D’un sans-gêne légendaire, Émile se promenait presque toujours nu au château, ce qui plaisait forcément à Berthe à la cuisse légère, mais exaspérait la prude Gertrude. Lorsqu’il la croisait le soir, après avoir satisfait sa moitié, il ne manquait jamais de lui demander si elle aussi voulait saluer son « Général Noctambule Originaire d’Uranus ». Émile s’en étranglait de rire et Gertrude allait trouver Nestor pour se plaindre. Elle lui parla de Berthe, en la qualifiant de Muse Obèse Nuitamment Turbulente Aux Genoux Négligemment Écartés. Et Nestor hésita lorsqu’il consigna l’épisode dans le grand livre de famille.
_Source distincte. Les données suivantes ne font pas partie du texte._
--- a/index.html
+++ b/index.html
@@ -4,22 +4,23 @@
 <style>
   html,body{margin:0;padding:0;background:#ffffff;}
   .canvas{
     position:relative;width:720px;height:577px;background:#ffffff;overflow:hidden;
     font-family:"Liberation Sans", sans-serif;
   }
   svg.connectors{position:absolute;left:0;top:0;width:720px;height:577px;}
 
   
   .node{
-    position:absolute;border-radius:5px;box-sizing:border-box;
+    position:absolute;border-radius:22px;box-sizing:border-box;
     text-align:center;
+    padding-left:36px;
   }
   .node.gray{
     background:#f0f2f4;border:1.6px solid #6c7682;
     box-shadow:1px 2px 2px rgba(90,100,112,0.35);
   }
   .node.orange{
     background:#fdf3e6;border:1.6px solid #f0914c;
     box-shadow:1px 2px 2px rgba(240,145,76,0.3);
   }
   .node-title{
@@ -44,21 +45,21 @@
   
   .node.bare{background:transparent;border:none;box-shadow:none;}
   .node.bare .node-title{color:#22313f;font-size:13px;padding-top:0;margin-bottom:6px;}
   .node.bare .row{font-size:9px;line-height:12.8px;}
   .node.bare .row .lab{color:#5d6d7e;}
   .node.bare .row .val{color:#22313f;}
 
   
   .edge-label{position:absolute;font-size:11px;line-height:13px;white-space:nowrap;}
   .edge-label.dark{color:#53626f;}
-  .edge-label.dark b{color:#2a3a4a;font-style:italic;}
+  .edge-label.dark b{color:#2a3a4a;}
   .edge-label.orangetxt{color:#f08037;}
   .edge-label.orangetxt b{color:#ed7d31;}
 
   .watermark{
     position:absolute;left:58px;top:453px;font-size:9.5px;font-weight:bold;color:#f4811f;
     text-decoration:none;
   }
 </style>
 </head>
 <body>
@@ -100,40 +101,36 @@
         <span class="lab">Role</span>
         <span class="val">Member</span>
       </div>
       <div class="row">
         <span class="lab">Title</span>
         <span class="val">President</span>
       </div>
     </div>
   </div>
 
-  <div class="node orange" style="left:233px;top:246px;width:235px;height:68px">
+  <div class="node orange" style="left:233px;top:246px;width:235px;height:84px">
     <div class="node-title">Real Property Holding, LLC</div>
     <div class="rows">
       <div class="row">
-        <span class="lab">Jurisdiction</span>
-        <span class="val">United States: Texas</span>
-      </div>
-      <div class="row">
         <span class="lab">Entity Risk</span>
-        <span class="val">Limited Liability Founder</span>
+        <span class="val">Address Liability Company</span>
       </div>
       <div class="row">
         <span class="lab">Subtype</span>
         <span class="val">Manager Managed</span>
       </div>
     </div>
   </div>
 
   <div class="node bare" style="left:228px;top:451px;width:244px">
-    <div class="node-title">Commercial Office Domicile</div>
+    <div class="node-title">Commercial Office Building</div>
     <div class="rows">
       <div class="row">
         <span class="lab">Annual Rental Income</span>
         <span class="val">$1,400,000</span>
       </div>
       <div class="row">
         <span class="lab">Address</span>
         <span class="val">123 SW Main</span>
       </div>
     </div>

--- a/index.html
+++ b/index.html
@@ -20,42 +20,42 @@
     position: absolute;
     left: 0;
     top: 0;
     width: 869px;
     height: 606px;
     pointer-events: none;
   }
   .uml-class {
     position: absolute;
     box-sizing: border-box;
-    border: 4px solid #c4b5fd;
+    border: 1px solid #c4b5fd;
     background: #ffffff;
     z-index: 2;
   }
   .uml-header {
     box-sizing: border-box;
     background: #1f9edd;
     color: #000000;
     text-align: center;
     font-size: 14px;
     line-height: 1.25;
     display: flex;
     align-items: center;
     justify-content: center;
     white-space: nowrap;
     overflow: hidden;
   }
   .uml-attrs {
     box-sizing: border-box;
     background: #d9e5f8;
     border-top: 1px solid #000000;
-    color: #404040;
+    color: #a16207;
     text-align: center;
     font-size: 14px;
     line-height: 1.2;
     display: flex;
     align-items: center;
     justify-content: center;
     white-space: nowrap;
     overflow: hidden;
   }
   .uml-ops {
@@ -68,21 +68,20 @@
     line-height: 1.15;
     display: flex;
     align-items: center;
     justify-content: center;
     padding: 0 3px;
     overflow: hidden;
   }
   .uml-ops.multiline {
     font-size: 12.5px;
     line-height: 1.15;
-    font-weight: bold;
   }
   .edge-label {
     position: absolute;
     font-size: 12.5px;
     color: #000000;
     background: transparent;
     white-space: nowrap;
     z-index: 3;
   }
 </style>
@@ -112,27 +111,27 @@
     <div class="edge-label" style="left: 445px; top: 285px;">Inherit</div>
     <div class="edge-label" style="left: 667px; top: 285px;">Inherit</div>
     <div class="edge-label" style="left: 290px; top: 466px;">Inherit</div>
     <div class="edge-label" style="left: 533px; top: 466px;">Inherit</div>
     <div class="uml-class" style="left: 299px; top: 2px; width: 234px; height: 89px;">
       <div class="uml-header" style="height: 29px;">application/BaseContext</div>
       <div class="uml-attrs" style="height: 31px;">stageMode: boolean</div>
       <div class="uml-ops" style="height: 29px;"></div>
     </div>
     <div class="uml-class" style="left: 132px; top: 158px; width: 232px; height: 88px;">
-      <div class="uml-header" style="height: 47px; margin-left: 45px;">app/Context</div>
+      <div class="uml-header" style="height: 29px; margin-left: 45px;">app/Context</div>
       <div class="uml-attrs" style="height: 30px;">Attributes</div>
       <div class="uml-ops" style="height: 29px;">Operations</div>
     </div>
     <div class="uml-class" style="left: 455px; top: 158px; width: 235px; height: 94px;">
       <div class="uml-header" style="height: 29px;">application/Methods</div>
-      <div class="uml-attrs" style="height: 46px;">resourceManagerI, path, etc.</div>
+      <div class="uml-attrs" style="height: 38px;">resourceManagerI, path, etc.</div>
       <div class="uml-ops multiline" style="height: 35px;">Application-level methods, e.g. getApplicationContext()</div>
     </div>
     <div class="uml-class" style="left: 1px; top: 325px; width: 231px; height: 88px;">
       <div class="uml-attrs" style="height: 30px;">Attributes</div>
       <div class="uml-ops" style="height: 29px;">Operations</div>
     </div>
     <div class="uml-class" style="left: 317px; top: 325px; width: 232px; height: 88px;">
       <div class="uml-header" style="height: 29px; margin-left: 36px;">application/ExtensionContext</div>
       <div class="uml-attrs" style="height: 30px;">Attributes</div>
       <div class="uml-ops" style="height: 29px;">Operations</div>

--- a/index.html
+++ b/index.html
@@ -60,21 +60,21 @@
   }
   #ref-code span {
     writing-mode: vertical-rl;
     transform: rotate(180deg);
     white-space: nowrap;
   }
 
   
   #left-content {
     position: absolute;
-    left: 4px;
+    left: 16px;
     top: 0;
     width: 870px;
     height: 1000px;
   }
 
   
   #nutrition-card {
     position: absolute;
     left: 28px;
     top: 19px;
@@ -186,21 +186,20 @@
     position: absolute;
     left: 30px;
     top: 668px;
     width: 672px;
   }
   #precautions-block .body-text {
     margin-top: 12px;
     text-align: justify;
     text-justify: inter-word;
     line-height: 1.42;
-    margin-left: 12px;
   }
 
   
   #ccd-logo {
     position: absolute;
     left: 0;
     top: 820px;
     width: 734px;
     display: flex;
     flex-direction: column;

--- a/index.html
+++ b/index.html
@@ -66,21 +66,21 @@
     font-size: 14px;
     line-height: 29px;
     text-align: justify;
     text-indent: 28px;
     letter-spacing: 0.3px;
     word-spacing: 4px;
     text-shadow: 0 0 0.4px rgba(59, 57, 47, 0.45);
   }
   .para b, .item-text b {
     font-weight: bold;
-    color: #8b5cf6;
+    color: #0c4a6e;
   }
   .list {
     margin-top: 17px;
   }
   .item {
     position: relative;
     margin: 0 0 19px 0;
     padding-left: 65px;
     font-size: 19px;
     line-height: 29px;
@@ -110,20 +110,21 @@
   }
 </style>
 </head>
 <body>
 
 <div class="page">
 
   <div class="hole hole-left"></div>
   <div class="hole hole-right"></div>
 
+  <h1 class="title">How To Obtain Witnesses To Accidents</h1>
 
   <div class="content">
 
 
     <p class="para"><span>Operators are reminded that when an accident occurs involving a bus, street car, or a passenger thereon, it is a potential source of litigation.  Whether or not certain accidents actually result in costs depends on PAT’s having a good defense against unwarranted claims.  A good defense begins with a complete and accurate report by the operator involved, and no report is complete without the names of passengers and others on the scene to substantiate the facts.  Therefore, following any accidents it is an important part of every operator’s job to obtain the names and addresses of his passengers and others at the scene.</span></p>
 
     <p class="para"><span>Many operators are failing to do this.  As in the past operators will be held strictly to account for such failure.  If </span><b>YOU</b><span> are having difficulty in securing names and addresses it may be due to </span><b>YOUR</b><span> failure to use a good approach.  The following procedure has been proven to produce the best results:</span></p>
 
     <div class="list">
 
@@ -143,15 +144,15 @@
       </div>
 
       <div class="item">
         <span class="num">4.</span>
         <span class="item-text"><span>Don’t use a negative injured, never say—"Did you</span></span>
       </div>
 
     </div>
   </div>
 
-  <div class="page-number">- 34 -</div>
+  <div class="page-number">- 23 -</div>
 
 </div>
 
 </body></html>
Émile était-il descendu de la MONTAGNE sur un GNOU ou était-il mou du GNOU en descendant de la MONTAGNE ? Il se fit la réflexion que descendre de la montagne sur un gnou était peu pratique et qu’assurément, Émile aurait dû prendre un cheval. Et il se mit à chantonner pour lui-même : « Émile descend de la montagne à cheval, Émile descend de la montagne à cheval », une ritournelle qui inspira un certain Hugues Aufray quelques siècles plus tard, sans qu’il crût bon de citer ses sources. Enfin…
Gertrude obtint finalement gain de cause auprès de Berthe, afin qu’Émile se couvrît un minimum en sa présence. Ce dernier obtempéra par amour pour sa douce, mais considérait son Saucisson LIgoté en Bandelettes Anti-Ricochet tout à fait Déloyal. Et Nestor d’inscrire au grand livre que le SLIBARD ne siée point au Baron. Une autre invention à mettre au crédit de notre famille, comme si c’était la dernière…
Et pourtant il ne faudrait pas oublier l’essentiel de cette histoire puisque nous lui devons notre patronyme. Cela se passa pendant l’un des repas orgiaques auxquels se livraient souvent Émile et Berthe. Durant ces épisodes, il leur arrivait de s’enduire mutuellement de nourriture, de se couvrir de viande, de se rouler dans les légumes, de se garnir les bourrelets de fruits juteux ou de crème et j’en passe. Émile se trouvait en verve ce jour-là et, glissant sur sa femme au milieu de la ratatouille informe, eut ce bon mot pour sa muse : « ô Rhapsodique Yaourtière, Gargouillez-Moi Éperdument ! ».
En tout cas, c’est ce que crut comprendre une Gertrude horrifiée qui alla relater l’histoire à l’oncle Nestor : « le Baron Orthophono-Régressif Baragouine : ô Rhapsodique Yaourtière, Gargouillez-Moi Éperdument ! ». « Le BORBORYGME, le BORBORYGME », entendit Nestor, tandis que d’affreux gargouillis parvenaient jusqu’à son oreille en provenance de la salle à manger. Et c’est ainsi que le mot fut associé aux bruits émis par nos intestins et nos estomacs, auxquels ils ressemblaient à s’y méprendre.
Comme vous le voyez, l’histoire des Borborygmes est riche d’injustes plagiats et de références passées sous silence. Mais ce soir au moins, je pourrai dormir serein, sachant que l’origine de notre nom est de nouveau révélée au grand jour.
Avant de vous quitter et pour vous remercier d’avoir prêté la rétine à mon récit, je voudrais vous livrer un dernier mot d’ascendance Borborygme. Malgré tous ses défauts, Émile n’en était pas moins un homme heureux, un jouisseur de la vie, fondamentalement optimiste. Il avait ce rictus étrange lorsqu’il était content, qu’il appelait le « Sexe Orthodontique Universel Réputé Immunostimulant REtroactif ». Et Nestor en conçut un SOURIRE.
À la mort d’Émile, même Gertrude fut très attristée et c’est elle-même qui chanta le jour des funérailles : « Adieu l’Émile, je t’aimais bien… Adieu l’Émile, je t’aimais bien, tu sais… ». Et Jacques Brel ne l’a jamais remerciée.